MATERIALS PROVIDED:
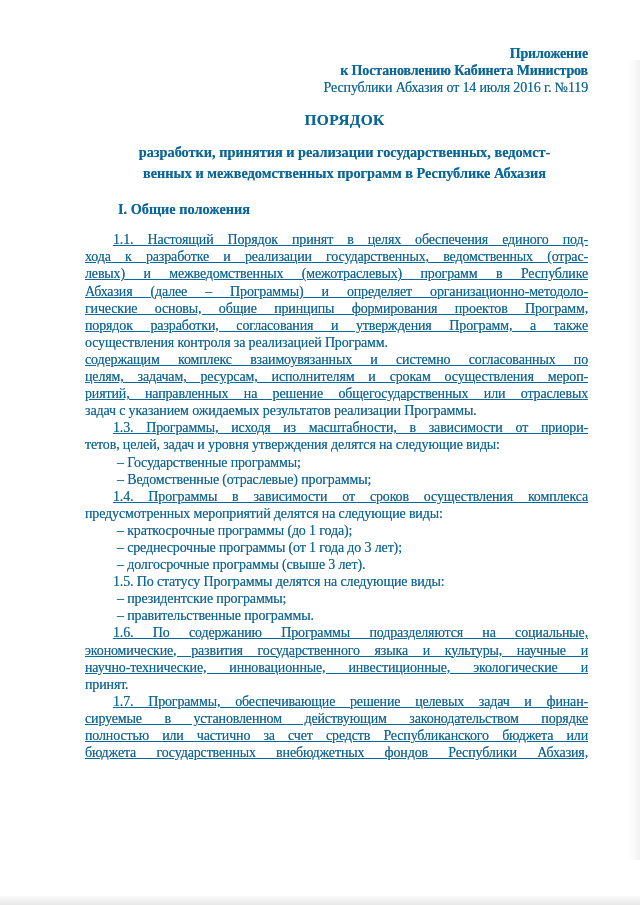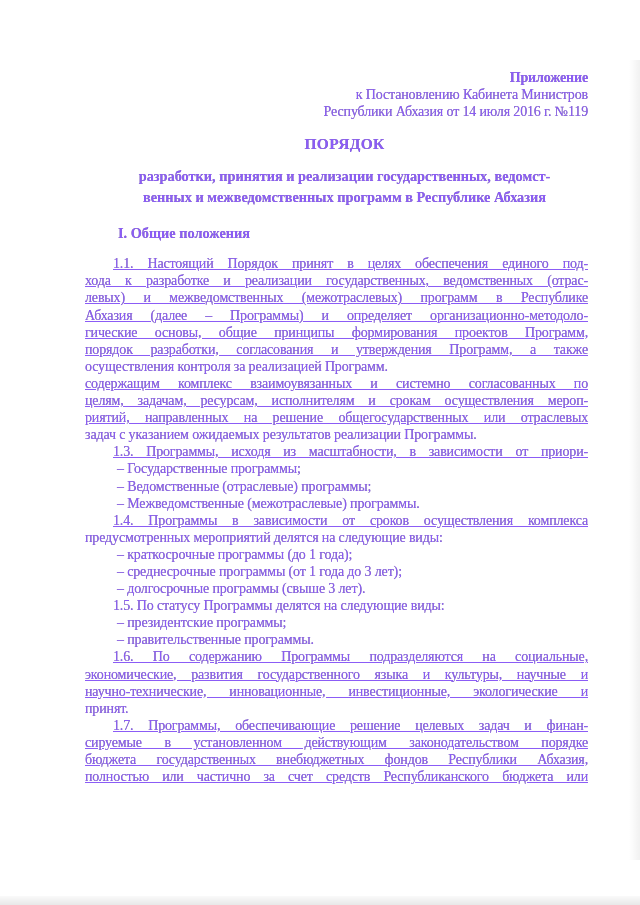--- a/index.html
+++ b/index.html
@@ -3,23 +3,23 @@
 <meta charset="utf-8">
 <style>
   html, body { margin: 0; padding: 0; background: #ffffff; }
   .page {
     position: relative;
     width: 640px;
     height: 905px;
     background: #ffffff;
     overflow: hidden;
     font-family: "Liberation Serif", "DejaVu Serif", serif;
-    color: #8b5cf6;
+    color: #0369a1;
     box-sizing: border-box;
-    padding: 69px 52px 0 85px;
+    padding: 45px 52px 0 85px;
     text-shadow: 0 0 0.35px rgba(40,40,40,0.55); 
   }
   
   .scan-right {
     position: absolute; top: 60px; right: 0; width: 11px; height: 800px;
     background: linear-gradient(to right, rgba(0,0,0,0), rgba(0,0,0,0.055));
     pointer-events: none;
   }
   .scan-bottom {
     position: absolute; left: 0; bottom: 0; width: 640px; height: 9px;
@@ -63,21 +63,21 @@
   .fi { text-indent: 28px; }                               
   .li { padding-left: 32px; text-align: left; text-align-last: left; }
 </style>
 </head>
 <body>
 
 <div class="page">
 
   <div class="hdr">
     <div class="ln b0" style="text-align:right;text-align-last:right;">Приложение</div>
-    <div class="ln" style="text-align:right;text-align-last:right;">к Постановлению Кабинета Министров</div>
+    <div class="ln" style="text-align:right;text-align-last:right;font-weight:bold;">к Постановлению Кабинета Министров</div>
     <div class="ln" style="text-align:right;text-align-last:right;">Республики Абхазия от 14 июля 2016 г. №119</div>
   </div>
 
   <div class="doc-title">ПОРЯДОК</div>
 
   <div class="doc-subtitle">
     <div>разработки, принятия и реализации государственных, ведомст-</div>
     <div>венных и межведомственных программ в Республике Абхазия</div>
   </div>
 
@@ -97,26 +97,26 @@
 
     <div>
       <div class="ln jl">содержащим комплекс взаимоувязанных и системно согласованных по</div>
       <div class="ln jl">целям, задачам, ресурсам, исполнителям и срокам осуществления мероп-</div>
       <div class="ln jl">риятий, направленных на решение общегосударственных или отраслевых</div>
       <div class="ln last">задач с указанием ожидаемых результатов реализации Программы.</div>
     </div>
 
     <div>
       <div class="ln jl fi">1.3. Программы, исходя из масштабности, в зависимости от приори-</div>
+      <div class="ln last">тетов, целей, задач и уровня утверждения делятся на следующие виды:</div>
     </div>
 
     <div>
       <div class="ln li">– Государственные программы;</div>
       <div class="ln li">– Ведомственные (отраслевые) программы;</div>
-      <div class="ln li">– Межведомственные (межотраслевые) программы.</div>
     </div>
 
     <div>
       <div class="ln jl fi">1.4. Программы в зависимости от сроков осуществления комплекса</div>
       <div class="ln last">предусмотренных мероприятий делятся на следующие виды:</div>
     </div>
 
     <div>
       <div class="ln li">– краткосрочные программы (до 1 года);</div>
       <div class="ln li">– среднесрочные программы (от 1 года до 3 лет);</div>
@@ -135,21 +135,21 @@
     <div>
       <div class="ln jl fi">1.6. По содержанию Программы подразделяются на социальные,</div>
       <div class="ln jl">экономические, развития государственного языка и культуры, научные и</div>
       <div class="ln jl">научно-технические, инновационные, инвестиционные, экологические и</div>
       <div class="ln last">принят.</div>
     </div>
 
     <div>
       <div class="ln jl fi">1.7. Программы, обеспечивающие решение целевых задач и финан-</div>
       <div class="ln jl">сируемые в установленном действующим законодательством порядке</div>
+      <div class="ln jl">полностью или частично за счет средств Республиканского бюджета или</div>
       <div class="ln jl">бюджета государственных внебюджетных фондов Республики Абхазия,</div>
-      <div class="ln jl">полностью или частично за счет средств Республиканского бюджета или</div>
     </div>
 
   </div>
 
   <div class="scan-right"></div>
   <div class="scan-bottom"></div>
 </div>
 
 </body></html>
...
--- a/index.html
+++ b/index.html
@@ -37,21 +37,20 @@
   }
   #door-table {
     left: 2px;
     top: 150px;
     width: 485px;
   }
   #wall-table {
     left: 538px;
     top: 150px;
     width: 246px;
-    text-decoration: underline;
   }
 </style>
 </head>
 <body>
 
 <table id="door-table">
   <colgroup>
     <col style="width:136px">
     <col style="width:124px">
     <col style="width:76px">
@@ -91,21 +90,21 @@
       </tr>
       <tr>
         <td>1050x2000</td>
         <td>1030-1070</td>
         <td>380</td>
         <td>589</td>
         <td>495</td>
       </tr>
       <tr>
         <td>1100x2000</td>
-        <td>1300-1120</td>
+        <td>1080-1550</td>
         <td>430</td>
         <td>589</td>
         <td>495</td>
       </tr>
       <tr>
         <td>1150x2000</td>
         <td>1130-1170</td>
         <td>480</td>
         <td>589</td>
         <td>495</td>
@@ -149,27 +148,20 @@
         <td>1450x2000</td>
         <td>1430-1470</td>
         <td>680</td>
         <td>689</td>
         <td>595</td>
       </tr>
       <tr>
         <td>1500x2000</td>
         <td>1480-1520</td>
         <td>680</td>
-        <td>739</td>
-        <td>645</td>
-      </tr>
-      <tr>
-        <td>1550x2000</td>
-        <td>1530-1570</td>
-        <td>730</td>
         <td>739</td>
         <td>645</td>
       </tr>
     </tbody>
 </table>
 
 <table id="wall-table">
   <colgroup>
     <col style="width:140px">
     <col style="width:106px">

EXERCISE OBJECTIVE: Search the entries for the string "Кабинета" and copy each line where it occurs.

WRITTEN ANSWER:
-    <div class="ln" style="text-align:right;text-align-last:right;">к Постановлению Кабинета Министров</div>
+    <div class="ln" style="text-align:right;text-align-last:right;font-weight:bold;">к Постановлению Кабинета Министров</div>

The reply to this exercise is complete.